Цаплина кухня была особым местом. Каждый раз, оказываясь там, я не уставал удивляться. В этом пространстве еще совсем недавно хозяйничали три взрослые женщины: цаплина мама, цаплина младшая сестренка Зойка и сама Цапля. Три женщины, не чуждые изяществу, высоким мыслям и даже красоте. Ну да, теперь там осталась Цапля в единственном числе, ладно. Но бог мой, как же можно было так засрать несчастную кухню?! Какие неизмеримые усилия нужно было для этого приложить?
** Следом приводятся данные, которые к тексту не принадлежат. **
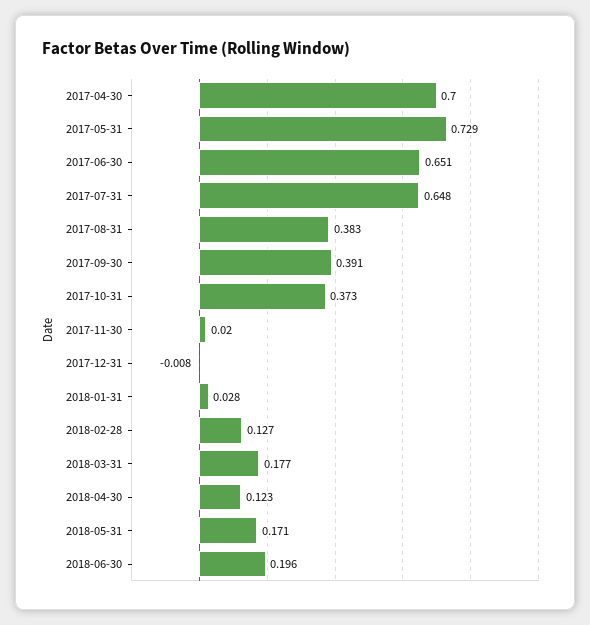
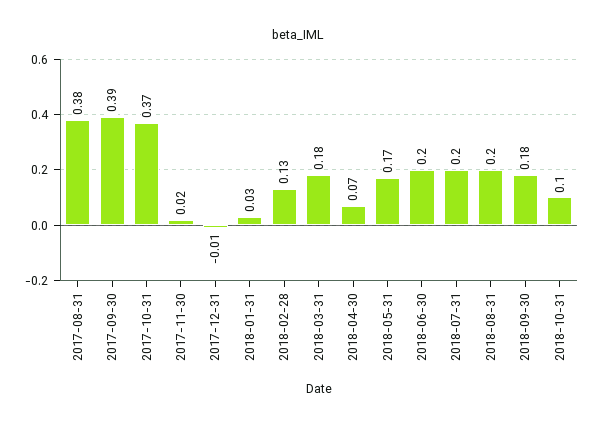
2017-04-30: 0.7 -> none
2017-05-31: 0.729 -> none
2017-06-30: 0.651 -> none
2017-07-31: 0.648 -> none
2018-04-30: 0.123 -> 0.07
2018-07-31: none -> 0.2
2018-08-31: none -> 0.2
2018-09-30: none -> 0.18
2018-10-31: none -> 0.1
Когда только оказался здесь, первое, что я сделал – вымыл всю посуду, что, наверное, с полнедели, а то и дольше, копилась в раковине и на прилегающей к ней тумбе-столе.


Я мыл; Цапля сидела напротив, хлопая глазами. Она даже не догадалась вытирать чистые тарелки, кастрюли, плошки, вилки и ложки. Когда я закончил, Цапля поднялась с табурета, подошла, обняла, притерла меня к стене роскошным бюстом, всегда – к моей радости – оказывавшимся рядом с моими ненасытными губами, и тихо прошептала:


– Какой ты у меня… хозяйственный… За что мне такое счастье…


За три месяца я привел цаплину кухню в состояние идеальной чистоты и порядка. Всё стояло теперь по местам; жиру, гари и грязи не было никакой возможности больше жить здесь. И уж не знаю, почему, – но уж точно не со стыда, стыдиться она не умела, ничему и никогда, – Цапля научилась мыть посуду, и делать это вовремя.


Но была на кухне одна вещь, вмешиваться в судьбу которой мне было запрещено совершенно определенно и недвусмысленно: старая чугунная сковородка. Цапля уверяла, что ее в этом доме не мыли никогда; разве что ополаскивали после готовки горячей водой из чайника – лет так тридцать, а то сорок, а, может, и все пятьдесят. За это время сковорода обросла сверху, снизу и по бокам толстым бугристым слоем то ли угля, то ли кокса.


– Ну, Стеш, ты же не будешь мыть кофейную джезву? – ласково спрашивала Цапля.

– Нет, – кивал я, – так можно весь вкус кофе испортить.

– Вот именно, – смеялась мне карими глазами с длиннющими ресницами Цапля, – тогда зачем мыть сковородку?


У меня не было ответа. Своим взглядом она могла вить из меня веревки.


Я быстро начистил картошки и отправил ее жариться на заслуженную сковороду. Вскоре кухню заполнил неземной аромат; содержимое сковороды стало золотистым.


– Кушать подано, идите жрать, пожалуйста! – проорал я, высовываясь в коридор.


***


– Спишь?

– Что, Цаплёнок?

– Картошка твоя какая вкусная была.

– Головка не бо-бо?

– Не-а.

– Как же вы так – без закуси?

– Как-как… Дерюгина принесла. Хотели сначала по маленькой, а вышло по большенькой… Ты не сердишься?

– На что?

– Что мы нажрались.

– Так ведь вы девчонки-то уже большие.

– Ну да. Но ты все равно прости, если что.

– Если что, прощаю.

– Понимаешь, я Дерюгиной никогда отказать не могу. Мы с ней как сестры. Двадцать два года уже.

– Получается, вас – три сестры?

– Это как?

– Ну, ты, Зойка и Дерюгина.

– Нет. Две.

– Не понял.

– Две. Я и Дерюгина.

– А Зойка?

– А Зойка – говнюшка.

– За что ты ее так?

– За всё. За всё хорошее. Сигарету прикури, пожалуйста.


Луна выпорхнула из-за клубистых туч, нарисовав в неверной темноте цаплино лицо невероятно бледным, а вместо глаз нарисовав два колодца.